Are you referring to Scheme or to wasm/wasi? The sandboxing would be one of the the biggest benefits with a wasm-based plugin system, but they were waiting for the component model spec to be finalised last time I had a look.
Good discussion with good reasons, very much like the other design decisions that they made so far. I just believe that when it comes to the plug-in idea that their priorities are not the ones that will be important in the long run and that they vastly underestimate the importance as well as the effort of a practical and useable sandbox implementation.
I think the xz disaster would be a reason why Wasm-based plugins would be bad. People would be forced to use plugins written in a language they may not know and would not be able to audit for themselves.
Depends. if the editor is given permission to edit files, like say, many people do `sudo helix` when they want to edit some system config file, you could imagine a rogue wasm plugin doing a lot of harm.
Sandboxing isn't magic, if you need the permissions to do something, then the things in the sandbox get access to them.
Right, but it can control the editor indirectly through that API surface, and the editor can write to the filesystem.

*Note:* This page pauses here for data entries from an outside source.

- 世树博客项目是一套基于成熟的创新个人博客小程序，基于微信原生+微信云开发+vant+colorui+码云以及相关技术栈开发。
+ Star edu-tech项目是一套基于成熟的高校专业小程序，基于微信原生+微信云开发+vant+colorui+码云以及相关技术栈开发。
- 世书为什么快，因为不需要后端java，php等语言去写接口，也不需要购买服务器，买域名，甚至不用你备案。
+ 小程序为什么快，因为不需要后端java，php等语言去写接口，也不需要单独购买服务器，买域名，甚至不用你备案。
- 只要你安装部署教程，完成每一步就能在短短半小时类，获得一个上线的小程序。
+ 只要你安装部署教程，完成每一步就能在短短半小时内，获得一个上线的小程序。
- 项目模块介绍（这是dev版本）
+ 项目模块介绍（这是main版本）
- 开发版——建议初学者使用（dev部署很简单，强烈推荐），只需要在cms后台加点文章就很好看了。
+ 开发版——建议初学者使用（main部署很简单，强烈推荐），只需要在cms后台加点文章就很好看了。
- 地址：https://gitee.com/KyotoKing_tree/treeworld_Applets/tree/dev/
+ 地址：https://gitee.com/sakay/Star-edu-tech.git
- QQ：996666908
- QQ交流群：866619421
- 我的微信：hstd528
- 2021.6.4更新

It's definitely more secure than running a non-sandboxed executable, but the entire point of a plugin is to have an effect on the editing process, and the entire point of the editor is to modify files on the filesystem. As long as that's true there's a casual mechanism for an untrusted plugin to do damage.
It couldn't hurt to try a different editing paradigm but as a daily Helix user but I wouldn't switch over just for that. It's different, not better or worse than Vim's.

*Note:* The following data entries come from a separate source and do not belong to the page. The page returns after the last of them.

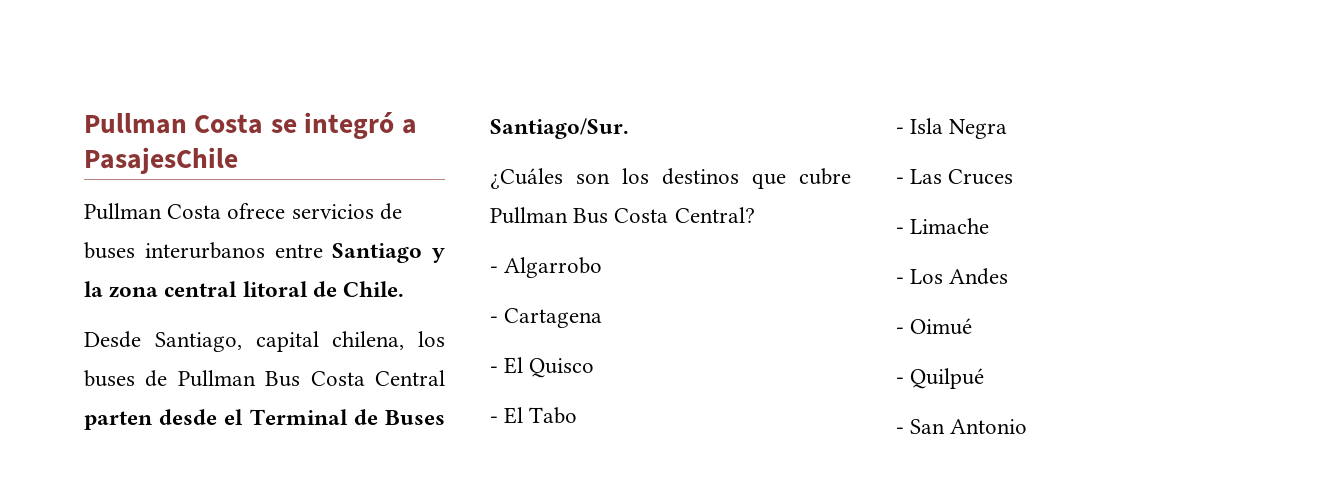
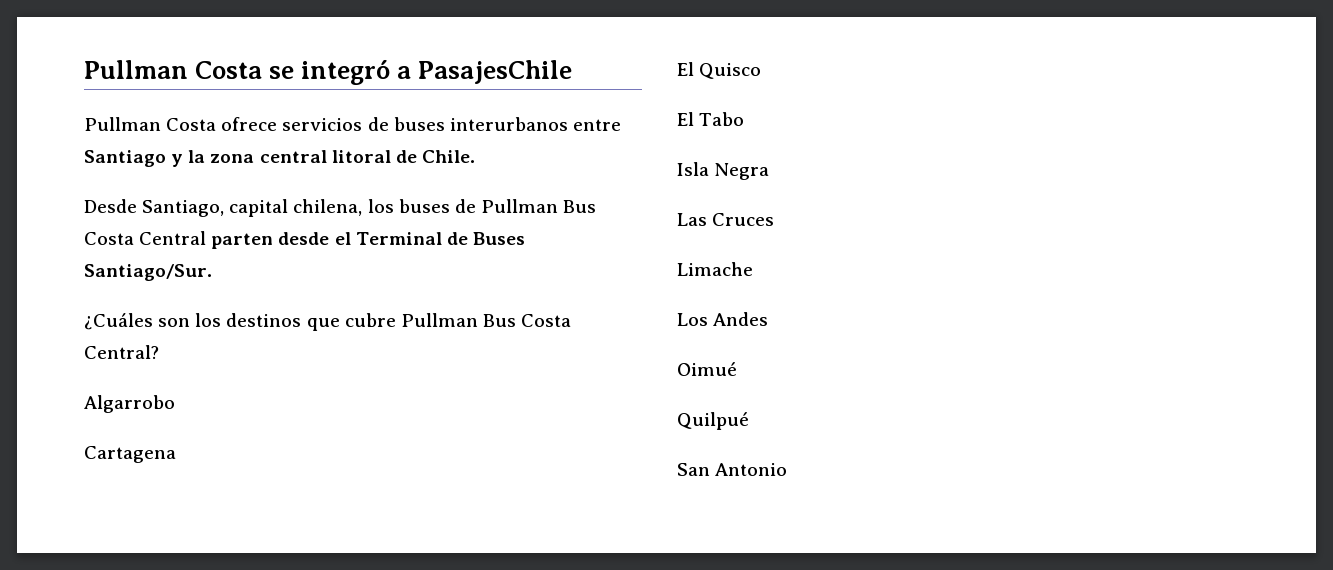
- - Algarrobo
+ Algarrobo
- - Cartagena
+ Cartagena
- - El Quisco
+ El Quisco
- - El Tabo
+ El Tabo
- - Isla Negra
+ Isla Negra
- - Las Cruces
+ Las Cruces
- - Limache
+ Limache
- - Los Andes
+ Los Andes
- - Oimué
+ Oimué
- - Quilpué
+ Quilpué
- - San Antonio
+ San Antonio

Everything. Rails, Haskell, Rust… I care about speed/performance above all and Helix is just faster than everything else. Zero config is icing on the cake.
Not op, but I use it for ruby/er/rails/graphql/SQL/typescript/css/html/Vue and various markdown mostly. Oh and shell, tofu/terraform, yaml - k8s/docker.
I’m not cherry picking. It’s just weird to see yet-another-editor in 2024, with developers having to reinvent everything from scratch.
I mean, half the comments here are disappointed that plugins will need to be coded in Steel/Scheme. That basically renders the entire world of editor plugins unusable. I just can’t wrap my head around that decision!
Whether this is a basic feature depends on the languages you're using, I'm pretty sure I haven't toggled a block comment in 10+ years. Some languages don't even have them (Zig), others do but you are encouraged not to use them (Rust) and some only have those e.g. OCaml.
It's hardly just us engineers. Plenty of startups try to radically improve things instead of just joining companies that are already doing the thing. I think this is analogous.
By subscribing to the latest of web tech, we now get nice on/off buttons and horizontal bars in select menus. So by comparison this stuff is light years ahead!
But besides all that, Helix learned be that I don't need fancy plugins or endless finicking with config files and toolchains. Using a combination of other tools, like yazi and lazygit, helps me not only inside my editor but outside of it as well. And Kakoune does this even better. In that regard it has been a real eye-opener and refreshing. The downside is, it's hard to go back to other editors!